Jean-François PILLIARD
Président de la chaire dialogue social et compétitivité des entreprises de l’ESCP Europe
Le socle européen des droits sociaux, qu’entend mettre en place la Commission Juncker, est d’autant plus important que l’Union est menacée par les multiples fractures entre les États membres. Mais, pour être efficace, il doit répondre à trois conditions.
L’initiative de Jean-Claude Juncker de définir un socle social européen peut sembler paradoxale. En effet, l’Europe est la région du monde où les droits sont les plus nombreux et les protections les plus élevées. Ces droits sont inscrits dans de nombreuses directives, dans le Traité, dans la charte des droits fondamentaux, la charte sociale européenne. Bref, le « modèle social européen », cette jonction idéale de l’économique et du social, est notre marque de fabrique, ce qui nous distingue du reste du monde et singulièrement du monde émergent.
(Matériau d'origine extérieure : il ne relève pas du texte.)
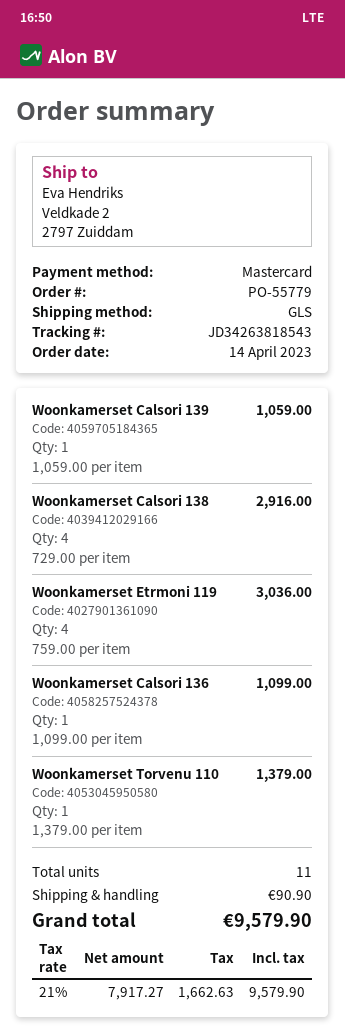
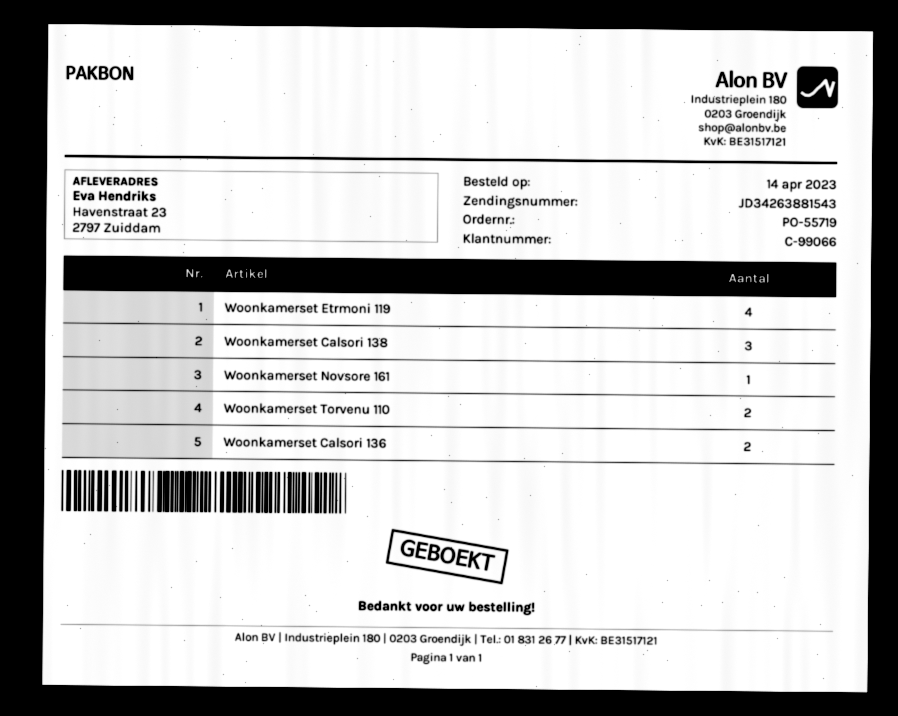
order number: PO-55779 -> PO-55719
tracking number: JD34263818543 -> JD34263881543
ship to: Veldkade 2, 2797 Zuiddam -> Havenstraat 23, 2797 Zuiddam
Woonkamerset Calsori 139: 1 -> none
Woonkamerset Calsori 138: 4 -> 3
Woonkamerset Calsori 136: 1 -> 2
Woonkamerset Torvenu 110: 1 -> 2
Woonkamerset Novsore 161: none -> 1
Alors pourquoi un socle européen des droits sociaux ? Parce que l’Europe est fracturée de toutes parts, que la crise de confiance que nous connaissons est d’une magnitude sans précédent et qu’elle menace l’essence même du projet européen. Cette initiative nous permet de redéfinir les contours de l’Europe sociale que nous voulons, celle de la croissance et de l’emploi, celle de « l’économie sociale de marché ». C’est une opportunité pour réconcilier les peuples européens avec l’idée que l’Europe peut répartir équitablement les fruits de l’économie mondialisée. Mais c’est aussi l’occasion d’être plus en phase avec les réalités du monde du travail d’aujourd’hui, sans tomber dans les dérives technocratiques qui ont alimenté la défiance vis-à-vis de l’Union jusqu’à son récent rejet. L’initiative du Président Juncker est une réponse possible à la crise de sens que connaît l’Europe dans la mondialisation. Mais, pour que cette démarche s’avère efficace, il faut la conduire en respectant plusieurs conditions.
Mieux définir le socle
L’objectif de ce nouvel instrument doit d’abord être mieux défini. C’est, en premier lieu, en agissant sur la convergence économique réelle (des structures économiques notamment) que les Européens avanceront vers davantage de convergence sociale (augmentation des salaires, des niveaux de formation…). Ceci implique de mieux coordonner nos politiques économiques, grâce notamment au Semestre européen.
La deuxième condition tient précisément à la bonne articulation avec les instruments existants. L’Europe regorge d’outils, d’initiatives, de projets efficaces. Utilisons-les. Faisons-les vivre !
Troisième condition, ciblons les priorités pour garantir l’action et l’effectivité des mesures. Le Socle européen des droits sociaux manquera sa cible, s’il comporte vingt « domaines ». Nous devons sélectionner les sujets à traiter en tenant compte des défis du monde du travail de demain. Deux champs méritent une attention particulière. Le premier est celui des nouvelles formes d’emploi et de leurs conséquences sur le droit du travail et la protection sociale. Nous avons besoin de plus de données sur les trajectoires, les évolutions du non-salariat, le poids de la polyactivité, la diversité des niveaux de protection en Europe. Pour, à terme, compléter éventuellement l’acquis social européen, il faut mieux comparer les situations et les pistes dessinées (par exemple le statut de travailleurs indépendants économiquement dépendants en Espagne), avoir une vision plus fine et plus juste de la diversité des situations, de la réalité des mutations et des besoins en protection. Il s’agit de réfléchir collectivement à des questions aussi fondamentales que la pertinence de la distinction entre salariat et travail indépendant, la création d’un statut intermédiaire, voire la refonte plus profonde des statuts et des protections qui y sont attachées.
Le deuxième champ, où l’analyse comparative et l’établissement d’un cadre de référence sera utile, est celui de l’investissement dans le capital humain et la formation dont l’Europe a tant besoin. Pour tirer son épingle du jeu de la mondialisation, il est urgent d’augmenter la valeur ajoutée des biens et services produits en Europe, d’améliorer notre compétitivité globale et de préparer l’économie de l’avenir. Mais également de remédier à l’inadéquation des compétences. Ce qui suppose de travailler beaucoup plus sur l’acquisition des compétences de base à l’école et dans la formation tout au long de la vie. Mais aussi de mieux anticiper les compétences dont les marchés du travail de demain auront besoin. Enfin, il convient de réfléchir à l’ouverture de l’accès à la formation aux travailleurs non-salariés, ainsi qu’à la portabilité du droit à la formation. Si l’on affirme que la formation tout au long de la vie est la condition de l’agilité des travailleurs européens dans la mondialisation, il faut garantir l’exercice de ce droit. Voilà le socle que nous voulons.